Kafka Streams 实战案例汇总。本文将分享 Kafka Streams 在生产环境中的典型应用案例,包括实时统计、风控系统、数据管道等场景。
一、实时统计
1.1 订单统计
业务背景:
电商平台:
- 日均订单量:100 万+
- 实时统计需求:每分钟、每小时、每天
- 维度:用户、商品、地区
实现方案:
public class OrderStatsApplication {
public static void main(String[] args) {
Properties props = new Properties();
props.put("application.id", "order-stats-app");
props.put("bootstrap.servers", "localhost:9092");
props.put("processing.guarantee", "exactly_once_v2");
StreamsBuilder builder = new StreamsBuilder();
// 读取订单流
KStream<String, Order> orders = builder.stream("order-topic",
Consumed.with(Serdes.String(), orderSerde));
// 每分钟订单统计
KTable<Windowed<String>, Long> ordersPerMinute = orders
.filter((key, order) -> order.getStatus() == OrderStatus.PAID)
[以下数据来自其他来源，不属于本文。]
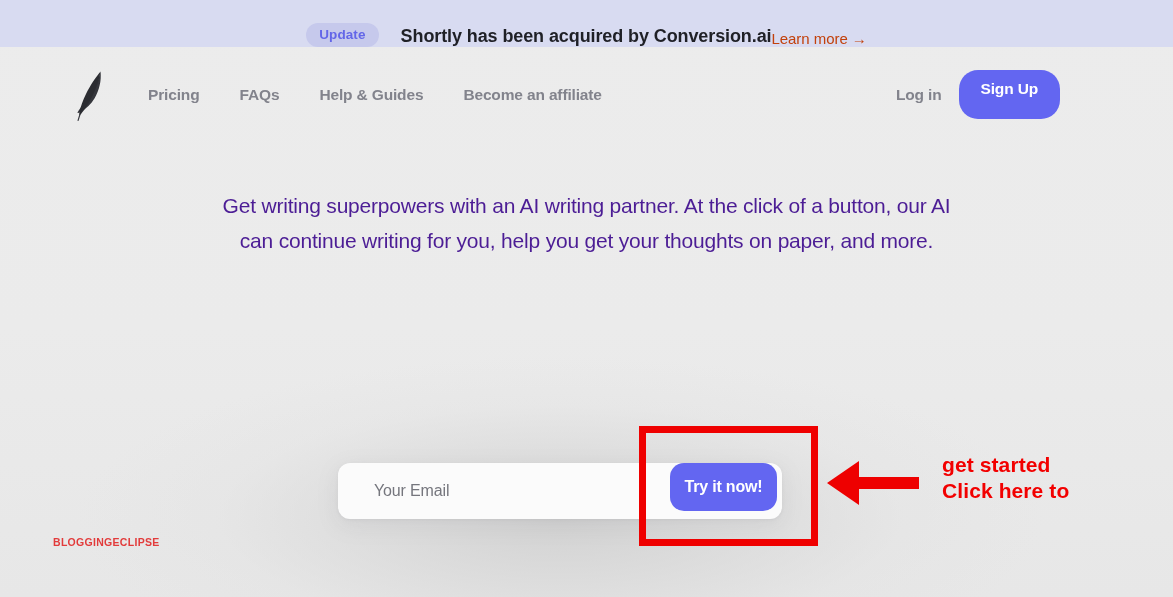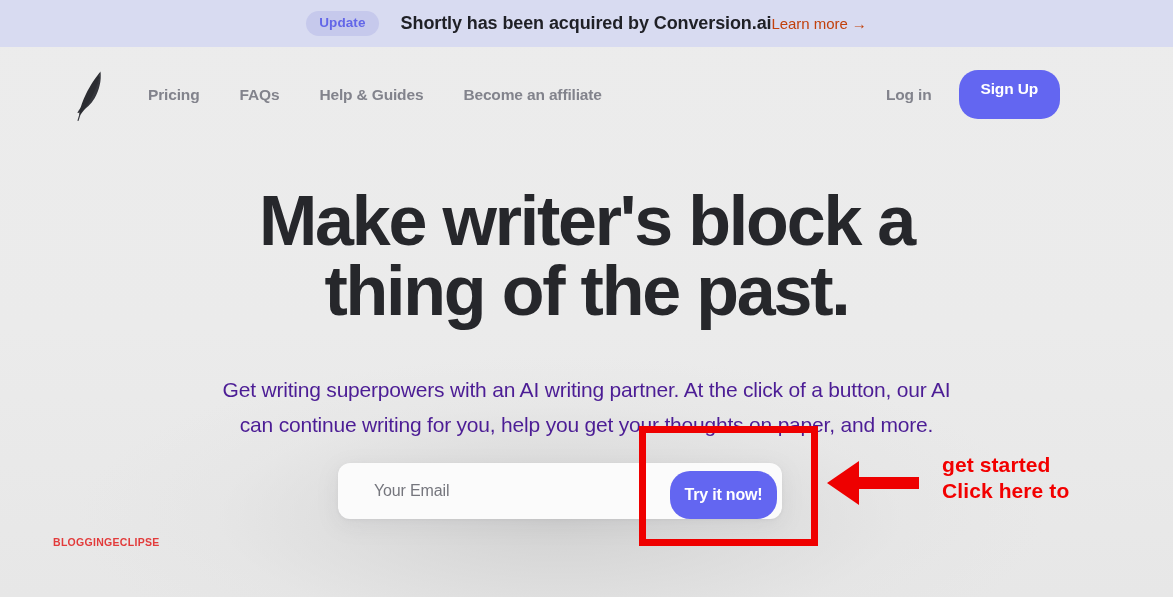"Update" .banner { align-items: center -> flex-end }
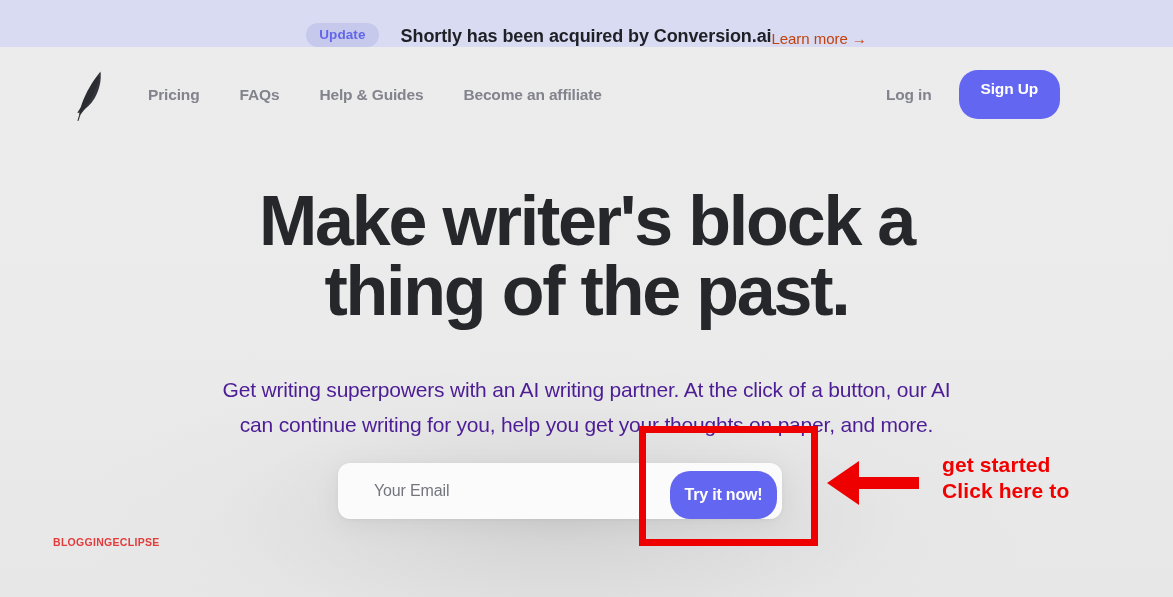"Log in" .nav-right { gap: 27px -> 17px }
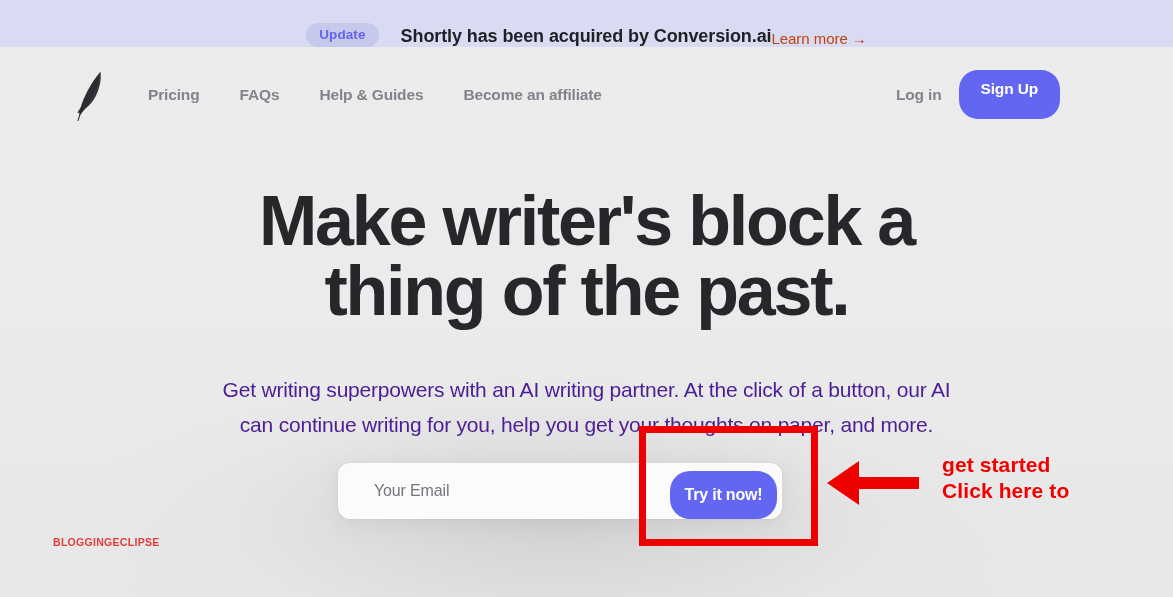"Make writer's block a thing" h1.headline { html: <h1>Make writer's block a thing of the past.</h1> -> none }
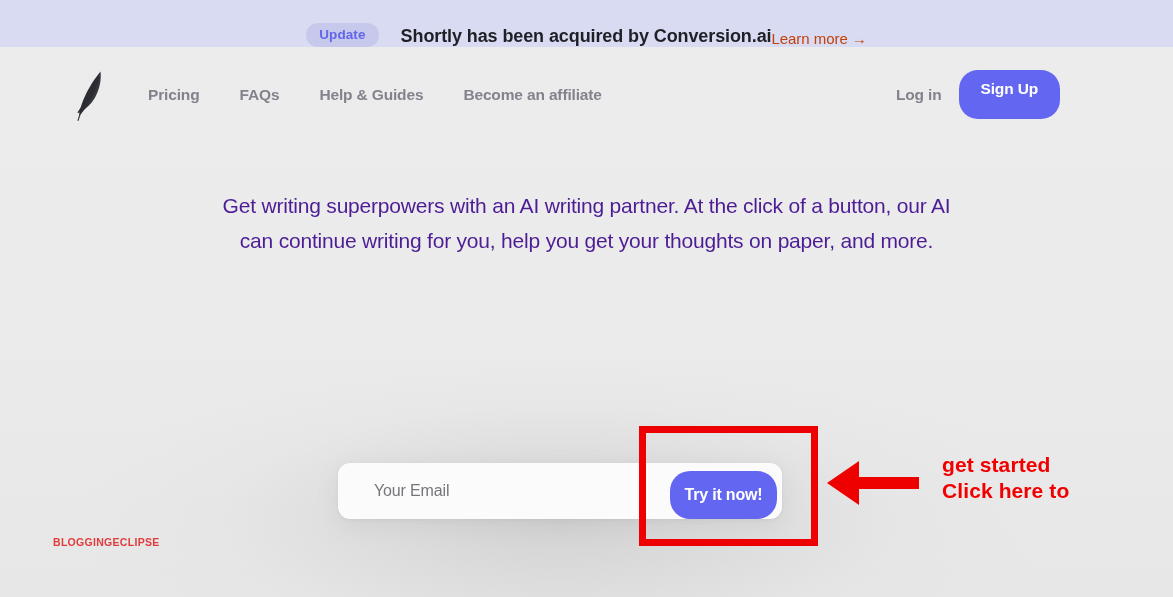"Try it now!" .try-btn { border-radius: 20px -> 14px; top: 8px -> 0 }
.groupBy((key, order) -> "all")
.windowedBy(TimeWindows.ofSizeWithNoGrace(Duration.ofMinutes(1)))
.count(Materialized.as("orders-per-minute-store"));
// 每小时商品统计
KTable<Windowed<String>, Long> itemsPerHour = orders
.flatMapValues(order -> order.getItems())
.groupBy((key, item) -> item.getItemId())
.windowedBy(TimeWindows.ofSizeWithNoGrace(Duration.ofHours(1)))
.count(Materialized.as("items-per-hour-store"));
// 每天用户统计
KTable<Windowed<String>, Long> usersPerDay = orders
.groupBy((key, order) -> order.getUserId())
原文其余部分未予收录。